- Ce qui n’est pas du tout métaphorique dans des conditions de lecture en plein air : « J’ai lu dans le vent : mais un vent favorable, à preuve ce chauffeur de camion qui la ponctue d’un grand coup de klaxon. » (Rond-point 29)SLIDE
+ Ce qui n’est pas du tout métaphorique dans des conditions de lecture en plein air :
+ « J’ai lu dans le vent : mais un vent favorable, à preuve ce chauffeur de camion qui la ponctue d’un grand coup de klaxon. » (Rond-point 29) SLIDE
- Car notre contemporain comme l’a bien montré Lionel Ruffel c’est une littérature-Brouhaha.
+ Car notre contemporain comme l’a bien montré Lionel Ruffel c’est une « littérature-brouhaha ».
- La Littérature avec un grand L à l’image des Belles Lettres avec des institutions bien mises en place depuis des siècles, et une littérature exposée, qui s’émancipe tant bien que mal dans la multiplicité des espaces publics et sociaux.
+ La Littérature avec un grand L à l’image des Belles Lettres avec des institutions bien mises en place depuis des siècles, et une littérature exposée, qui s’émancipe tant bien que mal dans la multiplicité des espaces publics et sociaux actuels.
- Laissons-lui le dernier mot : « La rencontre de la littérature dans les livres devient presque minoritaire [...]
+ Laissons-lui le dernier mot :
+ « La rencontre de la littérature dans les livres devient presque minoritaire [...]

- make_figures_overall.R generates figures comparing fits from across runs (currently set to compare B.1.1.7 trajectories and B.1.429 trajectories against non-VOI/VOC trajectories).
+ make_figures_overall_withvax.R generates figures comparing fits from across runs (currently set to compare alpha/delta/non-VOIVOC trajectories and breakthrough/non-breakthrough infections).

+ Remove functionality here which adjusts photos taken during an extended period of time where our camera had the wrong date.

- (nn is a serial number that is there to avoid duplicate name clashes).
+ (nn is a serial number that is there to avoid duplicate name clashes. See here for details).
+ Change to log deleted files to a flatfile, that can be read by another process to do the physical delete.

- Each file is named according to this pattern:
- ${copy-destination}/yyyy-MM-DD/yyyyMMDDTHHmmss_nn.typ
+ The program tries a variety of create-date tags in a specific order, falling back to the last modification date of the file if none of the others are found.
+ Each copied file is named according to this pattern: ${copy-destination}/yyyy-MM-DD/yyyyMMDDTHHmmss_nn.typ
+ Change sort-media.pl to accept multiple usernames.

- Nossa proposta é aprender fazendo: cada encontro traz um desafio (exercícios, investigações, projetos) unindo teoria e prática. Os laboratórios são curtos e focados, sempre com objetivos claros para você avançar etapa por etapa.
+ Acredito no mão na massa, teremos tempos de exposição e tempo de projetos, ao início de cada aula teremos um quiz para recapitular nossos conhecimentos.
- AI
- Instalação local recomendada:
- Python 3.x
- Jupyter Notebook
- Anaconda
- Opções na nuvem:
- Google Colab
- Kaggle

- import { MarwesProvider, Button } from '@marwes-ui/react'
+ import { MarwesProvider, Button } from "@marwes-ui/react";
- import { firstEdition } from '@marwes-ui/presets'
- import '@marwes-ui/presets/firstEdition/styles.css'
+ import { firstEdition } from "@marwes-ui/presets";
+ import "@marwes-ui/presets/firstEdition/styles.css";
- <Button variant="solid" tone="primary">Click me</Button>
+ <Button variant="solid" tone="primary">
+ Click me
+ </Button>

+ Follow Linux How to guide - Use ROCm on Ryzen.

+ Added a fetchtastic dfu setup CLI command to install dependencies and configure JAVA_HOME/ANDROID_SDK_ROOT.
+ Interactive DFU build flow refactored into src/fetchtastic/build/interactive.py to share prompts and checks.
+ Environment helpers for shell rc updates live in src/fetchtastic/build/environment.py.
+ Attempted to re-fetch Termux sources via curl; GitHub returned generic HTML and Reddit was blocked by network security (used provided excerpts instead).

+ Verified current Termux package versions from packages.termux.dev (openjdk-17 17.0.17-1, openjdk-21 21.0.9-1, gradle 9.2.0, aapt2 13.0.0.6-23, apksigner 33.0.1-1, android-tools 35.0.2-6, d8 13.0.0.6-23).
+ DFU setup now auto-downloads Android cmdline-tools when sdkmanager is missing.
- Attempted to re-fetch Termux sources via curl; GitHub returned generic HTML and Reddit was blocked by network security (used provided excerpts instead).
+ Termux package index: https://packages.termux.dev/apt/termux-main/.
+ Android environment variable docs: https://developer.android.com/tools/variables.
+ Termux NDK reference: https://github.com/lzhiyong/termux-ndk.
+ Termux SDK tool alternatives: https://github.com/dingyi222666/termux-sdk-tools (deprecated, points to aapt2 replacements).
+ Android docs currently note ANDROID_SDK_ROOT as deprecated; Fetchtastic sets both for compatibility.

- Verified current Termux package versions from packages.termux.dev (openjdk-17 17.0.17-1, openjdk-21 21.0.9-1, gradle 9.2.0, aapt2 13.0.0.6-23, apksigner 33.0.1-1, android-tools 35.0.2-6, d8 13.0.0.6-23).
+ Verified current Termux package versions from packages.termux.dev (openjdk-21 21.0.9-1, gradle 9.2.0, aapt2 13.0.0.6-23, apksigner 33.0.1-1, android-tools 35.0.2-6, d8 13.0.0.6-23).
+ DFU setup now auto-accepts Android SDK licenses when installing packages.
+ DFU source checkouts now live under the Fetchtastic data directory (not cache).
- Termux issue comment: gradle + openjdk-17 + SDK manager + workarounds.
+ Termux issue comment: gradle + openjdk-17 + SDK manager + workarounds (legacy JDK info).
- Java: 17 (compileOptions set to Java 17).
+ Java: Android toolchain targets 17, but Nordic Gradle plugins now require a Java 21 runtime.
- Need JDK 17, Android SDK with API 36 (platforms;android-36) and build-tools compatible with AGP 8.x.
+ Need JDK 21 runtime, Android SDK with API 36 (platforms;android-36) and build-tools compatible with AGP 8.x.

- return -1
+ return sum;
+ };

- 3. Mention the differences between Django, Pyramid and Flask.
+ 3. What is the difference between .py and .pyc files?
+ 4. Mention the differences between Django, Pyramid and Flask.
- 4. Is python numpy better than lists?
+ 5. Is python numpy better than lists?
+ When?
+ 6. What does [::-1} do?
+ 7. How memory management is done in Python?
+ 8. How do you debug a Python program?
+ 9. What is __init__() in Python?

▬▬▬▬▬▬

*Your goal*
Out of the listing above, reproduce exactly the lines from the one with "NDK reference: https://github.com/lzhiyong/termux-ndk." up to and including the one with "done in Python?".

*Written answer*
+ Termux NDK reference: https://github.com/lzhiyong/termux-ndk.
+ Termux SDK tool alternatives: https://github.com/dingyi222666/termux-sdk-tools (deprecated, points to aapt2 replacements).
+ Android docs currently note ANDROID_SDK_ROOT as deprecated; Fetchtastic sets both for compatibility.

- Verified current Termux package versions from packages.termux.dev (openjdk-17 17.0.17-1, openjdk-21 21.0.9-1, gradle 9.2.0, aapt2 13.0.0.6-23, apksigner 33.0.1-1, android-tools 35.0.2-6, d8 13.0.0.6-23).
+ Verified current Termux package versions from packages.termux.dev (openjdk-21 21.0.9-1, gradle 9.2.0, aapt2 13.0.0.6-23, apksigner 33.0.1-1, android-tools 35.0.2-6, d8 13.0.0.6-23).
+ DFU setup now auto-accepts Android SDK licenses when installing packages.
+ DFU source checkouts now live under the Fetchtastic data directory (not cache).
- Termux issue comment: gradle + openjdk-17 + SDK manager + workarounds.
+ Termux issue comment: gradle + openjdk-17 + SDK manager + workarounds (legacy JDK info).
- Java: 17 (compileOptions set to Java 17).
+ Java: Android toolchain targets 17, but Nordic Gradle plugins now require a Java 21 runtime.
- Need JDK 17, Android SDK with API 36 (platforms;android-36) and build-tools compatible with AGP 8.x.
+ Need JDK 21 runtime, Android SDK with API 36 (platforms;android-36) and build-tools compatible with AGP 8.x.

- return -1
+ return sum;
+ };

- 3. Mention the differences between Django, Pyramid and Flask.
+ 3. What is the difference between .py and .pyc files?
+ 4. Mention the differences between Django, Pyramid and Flask.
- 4. Is python numpy better than lists?
+ 5. Is python numpy better than lists?
+ When?
+ 6. What does [::-1} do?
+ 7. How memory management is done in Python?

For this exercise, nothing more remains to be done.